Organising 29 years of data
And creating a single valuable resource
The Art Newspaper held a database of their article archive dating back to 1989. The content originated from a mixture of sources, contained numerous duplications, had missing information, and was in multiple contradicting data structures.
The resource had the potential to become abundantly valuable if restructured and organised. Unfortunately, there was no possible way for the editors at The Art Newspaper to clean up this dataset, which also meant that access couldn't be given to the public.
With the dataset containing more than 50,000 records, we understood that The Art Newspaper's staff did not have the time, or capacity, to manually go through, analyse, and attempt to organise it all. This meant that it was vital to automate as much as possible before giving the editors access for any additional manual cleaning.
The first, and most important, step was to restructure the data into a single and comprehensive format. To do this, we worked closely with the editors to understand the different structures of the data and industry standard terminology being used. The data was restructured into an understood universal language that made working with the content much easier for everyone involved in the project.
With the new data structure, it was possible to see what data were missing from the records and how we could potentially pull valuable information from other values. Doing this meant that the editors did not need to manually input missing data for what could be deduced from the rest of the record.
The final step was to deduplicate content based on similar headlines, standfirst, body content, and dates.
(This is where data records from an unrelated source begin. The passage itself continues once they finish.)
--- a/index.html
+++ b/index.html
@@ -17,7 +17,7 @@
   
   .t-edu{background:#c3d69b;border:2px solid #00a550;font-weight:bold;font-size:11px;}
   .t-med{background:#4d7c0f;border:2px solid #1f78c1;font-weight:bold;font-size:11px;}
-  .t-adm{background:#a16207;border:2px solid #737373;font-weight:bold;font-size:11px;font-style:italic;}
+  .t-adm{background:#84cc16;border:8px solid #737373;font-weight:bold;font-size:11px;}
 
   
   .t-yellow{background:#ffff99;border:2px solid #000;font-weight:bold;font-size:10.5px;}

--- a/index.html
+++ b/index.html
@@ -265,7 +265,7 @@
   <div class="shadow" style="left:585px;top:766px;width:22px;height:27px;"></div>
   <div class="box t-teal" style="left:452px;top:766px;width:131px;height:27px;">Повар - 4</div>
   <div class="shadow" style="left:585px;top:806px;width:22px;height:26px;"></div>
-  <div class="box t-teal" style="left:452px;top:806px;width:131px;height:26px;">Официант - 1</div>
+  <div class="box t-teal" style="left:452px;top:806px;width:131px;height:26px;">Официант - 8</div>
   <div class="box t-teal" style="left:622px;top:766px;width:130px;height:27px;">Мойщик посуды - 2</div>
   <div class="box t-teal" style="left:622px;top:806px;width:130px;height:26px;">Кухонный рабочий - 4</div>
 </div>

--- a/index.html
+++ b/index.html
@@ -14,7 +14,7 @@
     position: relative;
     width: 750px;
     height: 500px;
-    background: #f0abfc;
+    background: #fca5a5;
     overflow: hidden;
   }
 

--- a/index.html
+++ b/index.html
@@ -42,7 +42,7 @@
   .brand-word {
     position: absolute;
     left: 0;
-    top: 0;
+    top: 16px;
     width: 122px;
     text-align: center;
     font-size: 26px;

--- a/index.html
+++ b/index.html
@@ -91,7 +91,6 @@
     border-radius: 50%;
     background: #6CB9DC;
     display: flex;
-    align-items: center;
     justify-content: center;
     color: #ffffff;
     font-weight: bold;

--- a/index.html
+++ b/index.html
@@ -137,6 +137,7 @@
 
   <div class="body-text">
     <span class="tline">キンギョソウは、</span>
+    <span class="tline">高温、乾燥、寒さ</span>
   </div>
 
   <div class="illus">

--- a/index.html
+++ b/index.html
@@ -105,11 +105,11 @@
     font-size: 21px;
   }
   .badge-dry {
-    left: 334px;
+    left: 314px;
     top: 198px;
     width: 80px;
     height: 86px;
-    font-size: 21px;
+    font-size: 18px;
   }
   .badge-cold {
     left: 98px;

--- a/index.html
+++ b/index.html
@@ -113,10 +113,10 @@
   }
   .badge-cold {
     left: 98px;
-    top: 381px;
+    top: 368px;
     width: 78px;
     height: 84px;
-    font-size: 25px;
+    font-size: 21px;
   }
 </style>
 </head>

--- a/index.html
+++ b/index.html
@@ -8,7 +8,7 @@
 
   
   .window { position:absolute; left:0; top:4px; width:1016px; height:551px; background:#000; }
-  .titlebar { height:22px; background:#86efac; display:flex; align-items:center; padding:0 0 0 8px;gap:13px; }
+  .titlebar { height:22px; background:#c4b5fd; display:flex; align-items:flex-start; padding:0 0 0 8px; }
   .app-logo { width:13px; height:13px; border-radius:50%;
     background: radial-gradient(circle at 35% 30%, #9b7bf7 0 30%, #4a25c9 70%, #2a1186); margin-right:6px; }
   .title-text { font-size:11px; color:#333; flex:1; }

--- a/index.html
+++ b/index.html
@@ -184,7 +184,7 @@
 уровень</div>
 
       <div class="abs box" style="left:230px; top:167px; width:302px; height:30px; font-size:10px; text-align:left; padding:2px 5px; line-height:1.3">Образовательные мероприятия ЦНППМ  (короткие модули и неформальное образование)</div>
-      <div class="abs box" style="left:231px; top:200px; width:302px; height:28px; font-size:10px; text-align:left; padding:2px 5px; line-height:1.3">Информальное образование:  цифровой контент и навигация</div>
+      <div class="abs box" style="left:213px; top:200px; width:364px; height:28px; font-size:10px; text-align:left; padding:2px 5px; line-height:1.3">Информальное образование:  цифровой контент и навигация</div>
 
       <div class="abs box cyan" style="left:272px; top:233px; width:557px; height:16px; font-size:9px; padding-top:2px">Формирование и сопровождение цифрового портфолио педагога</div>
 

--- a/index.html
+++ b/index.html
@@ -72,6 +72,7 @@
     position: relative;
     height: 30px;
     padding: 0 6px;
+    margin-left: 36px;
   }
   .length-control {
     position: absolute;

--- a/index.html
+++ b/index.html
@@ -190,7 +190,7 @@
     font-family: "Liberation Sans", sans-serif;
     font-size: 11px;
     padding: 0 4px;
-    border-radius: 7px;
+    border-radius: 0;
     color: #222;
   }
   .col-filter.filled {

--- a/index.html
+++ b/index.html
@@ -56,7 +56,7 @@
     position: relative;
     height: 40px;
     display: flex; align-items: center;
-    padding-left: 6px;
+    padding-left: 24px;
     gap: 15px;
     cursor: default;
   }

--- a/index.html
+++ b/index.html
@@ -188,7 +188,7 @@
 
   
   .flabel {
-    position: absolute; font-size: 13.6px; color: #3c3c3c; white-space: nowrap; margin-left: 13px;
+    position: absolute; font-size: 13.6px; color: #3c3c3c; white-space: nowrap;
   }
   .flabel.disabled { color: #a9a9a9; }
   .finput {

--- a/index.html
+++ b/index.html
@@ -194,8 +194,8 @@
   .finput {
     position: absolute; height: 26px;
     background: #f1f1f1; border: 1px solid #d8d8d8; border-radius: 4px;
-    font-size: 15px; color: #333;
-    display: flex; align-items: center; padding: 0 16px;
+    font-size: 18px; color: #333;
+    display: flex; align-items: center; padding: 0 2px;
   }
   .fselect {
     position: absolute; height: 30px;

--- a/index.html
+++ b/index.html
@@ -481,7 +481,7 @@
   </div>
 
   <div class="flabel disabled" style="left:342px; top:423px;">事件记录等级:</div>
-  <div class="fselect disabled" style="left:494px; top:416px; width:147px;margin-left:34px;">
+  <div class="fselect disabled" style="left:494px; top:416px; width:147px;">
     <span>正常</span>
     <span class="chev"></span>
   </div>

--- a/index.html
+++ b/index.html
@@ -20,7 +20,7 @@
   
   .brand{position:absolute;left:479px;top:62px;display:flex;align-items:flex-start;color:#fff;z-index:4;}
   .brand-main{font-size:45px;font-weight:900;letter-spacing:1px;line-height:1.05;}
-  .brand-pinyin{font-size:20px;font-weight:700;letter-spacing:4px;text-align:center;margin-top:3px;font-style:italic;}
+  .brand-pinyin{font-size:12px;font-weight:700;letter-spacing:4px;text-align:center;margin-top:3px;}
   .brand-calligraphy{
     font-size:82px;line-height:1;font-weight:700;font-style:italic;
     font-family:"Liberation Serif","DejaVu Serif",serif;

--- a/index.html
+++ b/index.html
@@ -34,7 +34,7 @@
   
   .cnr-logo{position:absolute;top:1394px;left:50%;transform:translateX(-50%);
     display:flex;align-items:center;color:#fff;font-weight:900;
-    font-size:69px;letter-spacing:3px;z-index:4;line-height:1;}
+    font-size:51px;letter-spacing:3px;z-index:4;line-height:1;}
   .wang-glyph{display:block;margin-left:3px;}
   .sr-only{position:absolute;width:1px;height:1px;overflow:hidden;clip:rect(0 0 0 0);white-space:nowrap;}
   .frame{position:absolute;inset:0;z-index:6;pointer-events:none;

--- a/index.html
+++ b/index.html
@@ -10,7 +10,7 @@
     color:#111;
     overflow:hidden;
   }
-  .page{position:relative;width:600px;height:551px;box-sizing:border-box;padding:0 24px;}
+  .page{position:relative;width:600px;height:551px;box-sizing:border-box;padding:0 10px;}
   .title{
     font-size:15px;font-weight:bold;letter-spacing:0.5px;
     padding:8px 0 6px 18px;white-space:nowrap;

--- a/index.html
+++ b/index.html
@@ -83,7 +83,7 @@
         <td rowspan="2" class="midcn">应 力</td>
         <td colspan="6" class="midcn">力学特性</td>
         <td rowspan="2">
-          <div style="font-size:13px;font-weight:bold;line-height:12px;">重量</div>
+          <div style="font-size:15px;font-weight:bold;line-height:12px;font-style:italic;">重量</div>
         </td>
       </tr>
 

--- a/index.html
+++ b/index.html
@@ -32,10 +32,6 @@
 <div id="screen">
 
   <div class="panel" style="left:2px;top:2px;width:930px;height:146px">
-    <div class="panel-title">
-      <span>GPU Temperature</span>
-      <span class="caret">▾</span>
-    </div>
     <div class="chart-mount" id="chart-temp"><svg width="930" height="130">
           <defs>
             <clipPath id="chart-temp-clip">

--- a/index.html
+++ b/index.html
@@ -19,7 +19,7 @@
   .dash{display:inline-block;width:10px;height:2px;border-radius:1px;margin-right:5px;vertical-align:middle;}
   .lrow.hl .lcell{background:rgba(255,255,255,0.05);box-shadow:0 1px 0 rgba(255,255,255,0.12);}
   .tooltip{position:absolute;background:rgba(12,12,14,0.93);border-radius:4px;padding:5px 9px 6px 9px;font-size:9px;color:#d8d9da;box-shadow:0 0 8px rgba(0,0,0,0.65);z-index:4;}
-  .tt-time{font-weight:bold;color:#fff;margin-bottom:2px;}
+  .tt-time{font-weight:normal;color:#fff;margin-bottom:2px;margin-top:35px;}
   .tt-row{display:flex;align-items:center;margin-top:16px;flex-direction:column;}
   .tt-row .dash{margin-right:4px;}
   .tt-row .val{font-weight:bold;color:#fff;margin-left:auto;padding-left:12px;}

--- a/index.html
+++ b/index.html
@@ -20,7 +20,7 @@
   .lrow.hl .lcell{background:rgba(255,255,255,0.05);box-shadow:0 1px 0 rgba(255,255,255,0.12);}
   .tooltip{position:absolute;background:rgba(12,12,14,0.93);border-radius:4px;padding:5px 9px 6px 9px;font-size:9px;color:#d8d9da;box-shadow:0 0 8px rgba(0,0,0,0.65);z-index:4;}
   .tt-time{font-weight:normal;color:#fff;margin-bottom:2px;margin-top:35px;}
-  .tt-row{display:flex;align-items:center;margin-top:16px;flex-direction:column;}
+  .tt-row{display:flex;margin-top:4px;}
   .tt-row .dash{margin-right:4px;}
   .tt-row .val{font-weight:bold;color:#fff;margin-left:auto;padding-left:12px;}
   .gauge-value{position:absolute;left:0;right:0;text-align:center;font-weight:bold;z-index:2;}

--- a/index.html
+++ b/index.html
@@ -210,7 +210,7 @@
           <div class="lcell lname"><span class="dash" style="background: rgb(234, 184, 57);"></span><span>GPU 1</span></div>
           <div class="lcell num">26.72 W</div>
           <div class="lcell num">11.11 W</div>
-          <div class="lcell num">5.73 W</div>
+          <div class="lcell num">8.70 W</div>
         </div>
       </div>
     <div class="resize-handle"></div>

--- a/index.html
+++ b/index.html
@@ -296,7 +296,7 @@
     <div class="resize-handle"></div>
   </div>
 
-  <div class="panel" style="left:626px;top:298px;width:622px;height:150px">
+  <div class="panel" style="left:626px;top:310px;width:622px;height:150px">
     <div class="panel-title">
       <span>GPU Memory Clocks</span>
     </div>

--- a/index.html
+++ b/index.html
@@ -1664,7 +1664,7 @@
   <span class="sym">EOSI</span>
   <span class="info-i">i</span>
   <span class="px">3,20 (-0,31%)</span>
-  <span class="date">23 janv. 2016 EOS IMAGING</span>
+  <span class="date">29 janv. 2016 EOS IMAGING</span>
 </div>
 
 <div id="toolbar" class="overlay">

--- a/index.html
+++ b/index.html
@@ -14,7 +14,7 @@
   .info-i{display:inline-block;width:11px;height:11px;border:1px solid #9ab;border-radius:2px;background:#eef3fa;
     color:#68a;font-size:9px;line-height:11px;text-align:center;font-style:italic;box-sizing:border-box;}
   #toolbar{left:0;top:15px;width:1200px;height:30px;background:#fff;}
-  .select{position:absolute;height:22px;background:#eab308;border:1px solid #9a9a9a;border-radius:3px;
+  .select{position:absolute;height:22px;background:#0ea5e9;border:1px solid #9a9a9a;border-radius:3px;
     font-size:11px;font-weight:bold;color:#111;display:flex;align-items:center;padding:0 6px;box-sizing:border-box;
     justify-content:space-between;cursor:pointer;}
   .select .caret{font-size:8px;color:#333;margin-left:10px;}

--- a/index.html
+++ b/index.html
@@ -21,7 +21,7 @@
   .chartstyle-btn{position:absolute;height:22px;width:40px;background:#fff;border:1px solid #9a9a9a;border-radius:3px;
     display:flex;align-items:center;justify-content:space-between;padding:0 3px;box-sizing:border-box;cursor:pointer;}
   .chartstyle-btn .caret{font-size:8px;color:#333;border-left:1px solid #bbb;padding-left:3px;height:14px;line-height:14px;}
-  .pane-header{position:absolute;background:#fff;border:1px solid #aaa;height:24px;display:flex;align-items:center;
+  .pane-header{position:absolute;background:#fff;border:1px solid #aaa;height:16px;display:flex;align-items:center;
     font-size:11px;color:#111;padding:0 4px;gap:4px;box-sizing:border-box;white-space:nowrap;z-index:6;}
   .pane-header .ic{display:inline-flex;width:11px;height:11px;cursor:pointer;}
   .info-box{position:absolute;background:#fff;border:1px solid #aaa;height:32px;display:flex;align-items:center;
Ensuring that the remaining content was reduced down to only the useful articles.
The finalised dataset was reduced to around 30,000 entries. Any records that contained missing information were automatically flagged for their editors to address through our custom built CMS.
Before the project started, The Art Newspaper had calculated the time required to manually clean the dataset. The estimation was set at four months with a team of three people. The result of our restructure and processing of the data was a much more feasible and useful exercise.